Before-and-after change records
++++

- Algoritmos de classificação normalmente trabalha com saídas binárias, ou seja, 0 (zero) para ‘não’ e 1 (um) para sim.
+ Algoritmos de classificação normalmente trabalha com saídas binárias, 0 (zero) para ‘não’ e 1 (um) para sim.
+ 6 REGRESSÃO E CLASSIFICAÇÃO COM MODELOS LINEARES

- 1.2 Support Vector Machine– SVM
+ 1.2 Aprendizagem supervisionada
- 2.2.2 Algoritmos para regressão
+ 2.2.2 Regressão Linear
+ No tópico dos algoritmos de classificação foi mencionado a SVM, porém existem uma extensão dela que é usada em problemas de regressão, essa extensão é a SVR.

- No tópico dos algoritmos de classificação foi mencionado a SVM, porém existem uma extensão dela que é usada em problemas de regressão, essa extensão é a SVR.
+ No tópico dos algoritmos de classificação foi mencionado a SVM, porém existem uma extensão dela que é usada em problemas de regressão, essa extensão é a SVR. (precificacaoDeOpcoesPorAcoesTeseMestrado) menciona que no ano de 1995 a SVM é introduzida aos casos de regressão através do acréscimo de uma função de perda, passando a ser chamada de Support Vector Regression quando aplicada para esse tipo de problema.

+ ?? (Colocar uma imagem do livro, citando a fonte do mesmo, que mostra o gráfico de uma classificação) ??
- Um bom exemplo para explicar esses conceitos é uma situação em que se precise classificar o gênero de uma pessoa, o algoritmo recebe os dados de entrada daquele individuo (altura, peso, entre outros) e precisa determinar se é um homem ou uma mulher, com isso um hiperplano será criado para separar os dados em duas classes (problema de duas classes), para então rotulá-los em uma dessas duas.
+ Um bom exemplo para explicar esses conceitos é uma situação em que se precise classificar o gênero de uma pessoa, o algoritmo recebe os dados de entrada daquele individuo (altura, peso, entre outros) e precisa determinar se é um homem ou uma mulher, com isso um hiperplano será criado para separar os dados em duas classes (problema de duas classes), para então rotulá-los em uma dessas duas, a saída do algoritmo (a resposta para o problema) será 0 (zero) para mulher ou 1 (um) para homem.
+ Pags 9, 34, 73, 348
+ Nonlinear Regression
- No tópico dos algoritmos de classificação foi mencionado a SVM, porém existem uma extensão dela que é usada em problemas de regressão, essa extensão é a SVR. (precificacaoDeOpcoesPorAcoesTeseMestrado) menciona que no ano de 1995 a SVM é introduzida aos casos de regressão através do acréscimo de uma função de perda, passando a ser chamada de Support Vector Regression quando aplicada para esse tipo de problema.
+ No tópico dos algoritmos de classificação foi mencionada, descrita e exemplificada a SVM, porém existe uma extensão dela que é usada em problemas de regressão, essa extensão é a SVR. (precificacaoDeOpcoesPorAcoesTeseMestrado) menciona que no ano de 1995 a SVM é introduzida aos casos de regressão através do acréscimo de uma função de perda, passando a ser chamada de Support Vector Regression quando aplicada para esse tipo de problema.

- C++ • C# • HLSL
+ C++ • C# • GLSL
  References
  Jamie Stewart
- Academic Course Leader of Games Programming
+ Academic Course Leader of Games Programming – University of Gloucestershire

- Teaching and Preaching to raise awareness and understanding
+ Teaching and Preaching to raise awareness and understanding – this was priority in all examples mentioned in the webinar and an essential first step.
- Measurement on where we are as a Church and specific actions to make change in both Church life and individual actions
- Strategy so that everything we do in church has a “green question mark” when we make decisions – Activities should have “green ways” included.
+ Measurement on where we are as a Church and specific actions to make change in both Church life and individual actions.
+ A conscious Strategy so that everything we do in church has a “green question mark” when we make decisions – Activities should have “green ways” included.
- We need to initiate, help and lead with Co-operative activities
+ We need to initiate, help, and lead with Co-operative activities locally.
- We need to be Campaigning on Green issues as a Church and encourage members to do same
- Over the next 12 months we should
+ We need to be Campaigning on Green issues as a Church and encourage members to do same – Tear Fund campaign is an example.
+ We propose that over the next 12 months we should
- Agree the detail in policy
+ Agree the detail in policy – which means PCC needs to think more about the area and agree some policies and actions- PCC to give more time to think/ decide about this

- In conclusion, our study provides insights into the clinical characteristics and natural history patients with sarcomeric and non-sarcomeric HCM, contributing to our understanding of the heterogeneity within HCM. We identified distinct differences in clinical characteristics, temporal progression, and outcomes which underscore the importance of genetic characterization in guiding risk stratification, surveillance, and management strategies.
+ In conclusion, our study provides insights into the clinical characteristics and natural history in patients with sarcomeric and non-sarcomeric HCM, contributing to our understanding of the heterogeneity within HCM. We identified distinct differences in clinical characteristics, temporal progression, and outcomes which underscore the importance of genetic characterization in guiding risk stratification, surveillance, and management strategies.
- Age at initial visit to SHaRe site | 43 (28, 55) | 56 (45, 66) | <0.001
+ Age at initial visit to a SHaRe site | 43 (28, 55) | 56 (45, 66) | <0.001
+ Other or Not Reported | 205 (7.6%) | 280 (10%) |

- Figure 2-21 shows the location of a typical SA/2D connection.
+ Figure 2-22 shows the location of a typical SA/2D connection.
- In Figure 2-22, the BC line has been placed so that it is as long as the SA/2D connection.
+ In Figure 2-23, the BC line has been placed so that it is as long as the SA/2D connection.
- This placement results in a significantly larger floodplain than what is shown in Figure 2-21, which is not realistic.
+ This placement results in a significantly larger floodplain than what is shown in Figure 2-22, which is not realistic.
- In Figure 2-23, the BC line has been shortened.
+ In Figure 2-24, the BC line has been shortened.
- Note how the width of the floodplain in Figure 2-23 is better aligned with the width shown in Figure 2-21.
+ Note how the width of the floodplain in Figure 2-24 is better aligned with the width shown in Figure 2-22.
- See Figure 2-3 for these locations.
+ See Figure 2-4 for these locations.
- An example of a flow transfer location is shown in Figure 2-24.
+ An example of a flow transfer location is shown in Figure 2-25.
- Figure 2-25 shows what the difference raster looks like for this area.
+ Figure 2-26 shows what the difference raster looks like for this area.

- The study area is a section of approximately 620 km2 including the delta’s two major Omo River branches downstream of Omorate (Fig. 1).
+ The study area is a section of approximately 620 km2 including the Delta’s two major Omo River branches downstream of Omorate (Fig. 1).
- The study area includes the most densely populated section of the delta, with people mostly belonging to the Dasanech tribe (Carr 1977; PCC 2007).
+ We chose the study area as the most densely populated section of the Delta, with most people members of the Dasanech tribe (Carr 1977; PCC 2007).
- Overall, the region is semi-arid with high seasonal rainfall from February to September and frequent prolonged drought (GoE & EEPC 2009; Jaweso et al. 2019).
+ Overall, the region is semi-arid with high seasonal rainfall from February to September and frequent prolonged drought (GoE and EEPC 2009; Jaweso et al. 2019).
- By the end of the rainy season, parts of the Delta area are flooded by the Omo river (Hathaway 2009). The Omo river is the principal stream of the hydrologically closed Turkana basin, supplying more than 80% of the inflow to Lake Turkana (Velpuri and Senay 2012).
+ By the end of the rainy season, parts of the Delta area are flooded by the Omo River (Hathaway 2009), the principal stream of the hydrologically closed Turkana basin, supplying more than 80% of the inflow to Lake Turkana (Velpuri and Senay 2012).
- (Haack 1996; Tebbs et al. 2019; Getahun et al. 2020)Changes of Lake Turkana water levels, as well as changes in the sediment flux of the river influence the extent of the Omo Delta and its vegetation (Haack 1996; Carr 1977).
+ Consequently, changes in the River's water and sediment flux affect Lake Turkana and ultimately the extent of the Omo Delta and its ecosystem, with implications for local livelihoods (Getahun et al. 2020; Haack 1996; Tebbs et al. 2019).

++++

(How to complete this task) Check every line of the data for the word "densely". The response is the count alone.

(Response to the exercise) 2